SDM: Less Profiling, Higher Profile

After having spent the past few months conducting research for an upcoming report addressing the subscriber data management (SDM) market opportunity, it is evident that SDM is becoming more popular for a variety of reasons – just not the ones I had anticipated.

While in theory the well-known and well-publicized capabilities – such as the potential to offer personalized services and advertisements enriched by integration of presence and location capabilities – are still out there, the implementation phase is proving to be tricky, given that subscribers have recently become much more aware of how their usage patterns can be tracked, profiled, stored, and potentially even sold to third parties.

This phenomenon is playing itself out not only with telcos, but also in the Web domain, where recent public outcry over planned changes to Facebook influenced the application developer to reverse its strategy and even provide users the opportunity to provide input over how the data would be managed in the future. (See Facebook Asks for Feedback on New User Terms.)

It seems like the days of counting on Web users to involuntarily hit the "I Agree" button repeatedly in search of a free cool killer app are gone for good. And if the Web is encountering push-back on content profiling, then telcos will surely find the approach more difficult to implement as well. The irony in this development is that for years network operators have striven to emulate the intelligent content manipulation techniques that Web applications have implemented, and when they are finally presented with the technology to accomplish this, the window begins to close.

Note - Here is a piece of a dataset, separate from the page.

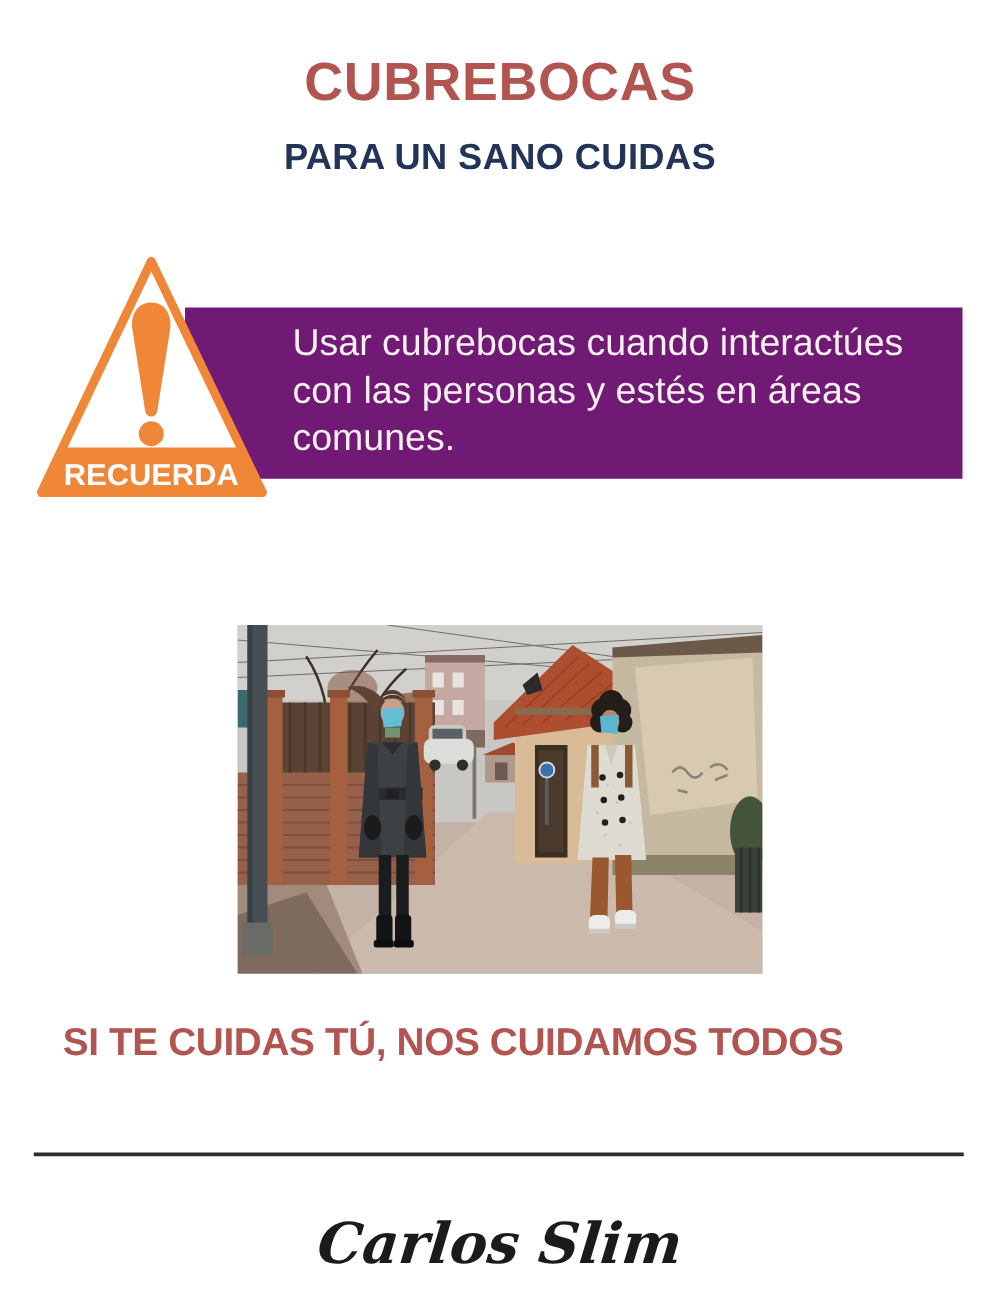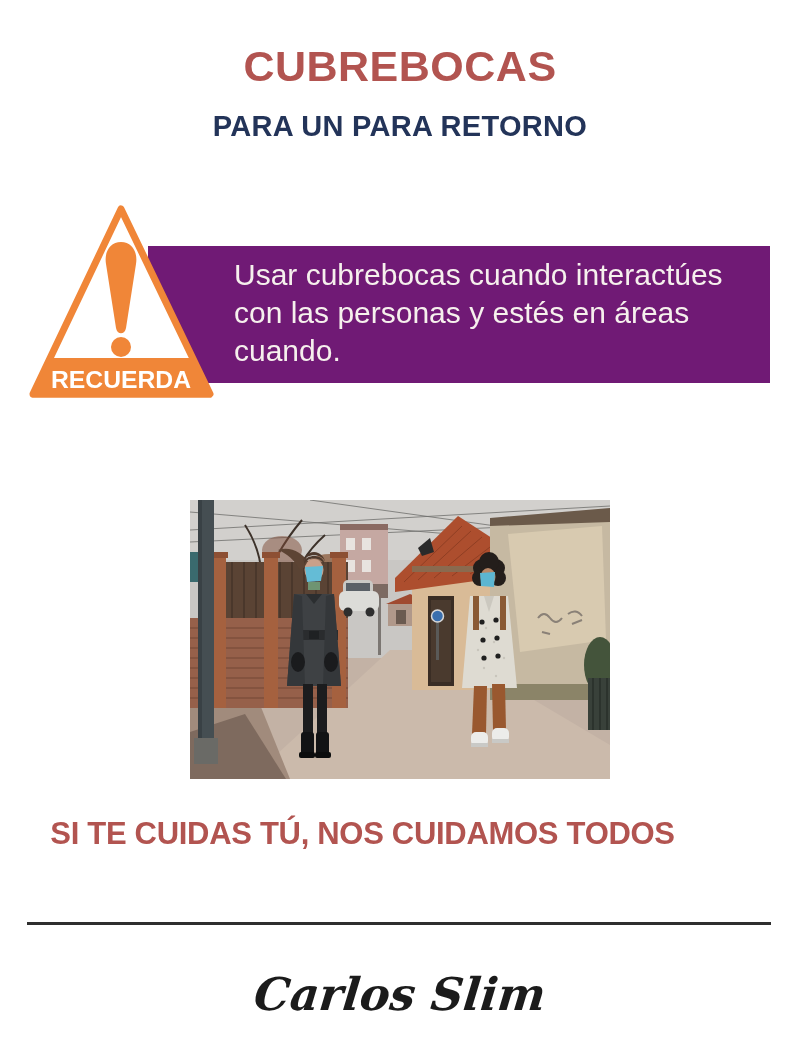"PARA UN PARA RETORNO" div.subtitle { text: PARA RETORNO -> SANO CUIDAS }
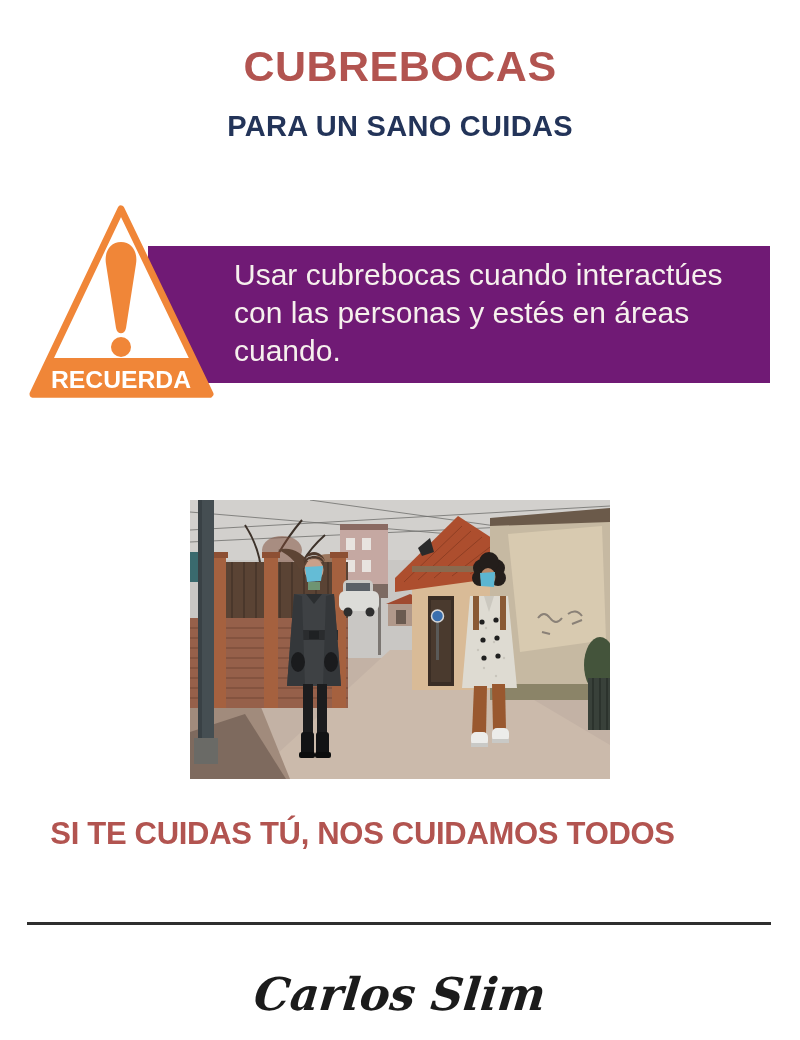"cuando." div.reminder-line { text: cuando -> comunes }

Still, what I have learned by listening to network operators is that they can use SDM to optimize the customer experience and reduce operating costs by less controversial means. These include using SDM to simply obtain a better understanding of which mobile terminals are using which content, and therefore, support more effective marketing campaigns through the optimal pairing or terminals and content, as well as optimizing network bandwidth without utilization of policy control by not attempting to deliver an SMS message when a mobile is offline.

Although one could argue that these approaches do not fully exploit the highly sophisticated techniques that SDM delivers, as long as it provides users with better service and terminal options without compromising personal data, I don't think there will be too much objection.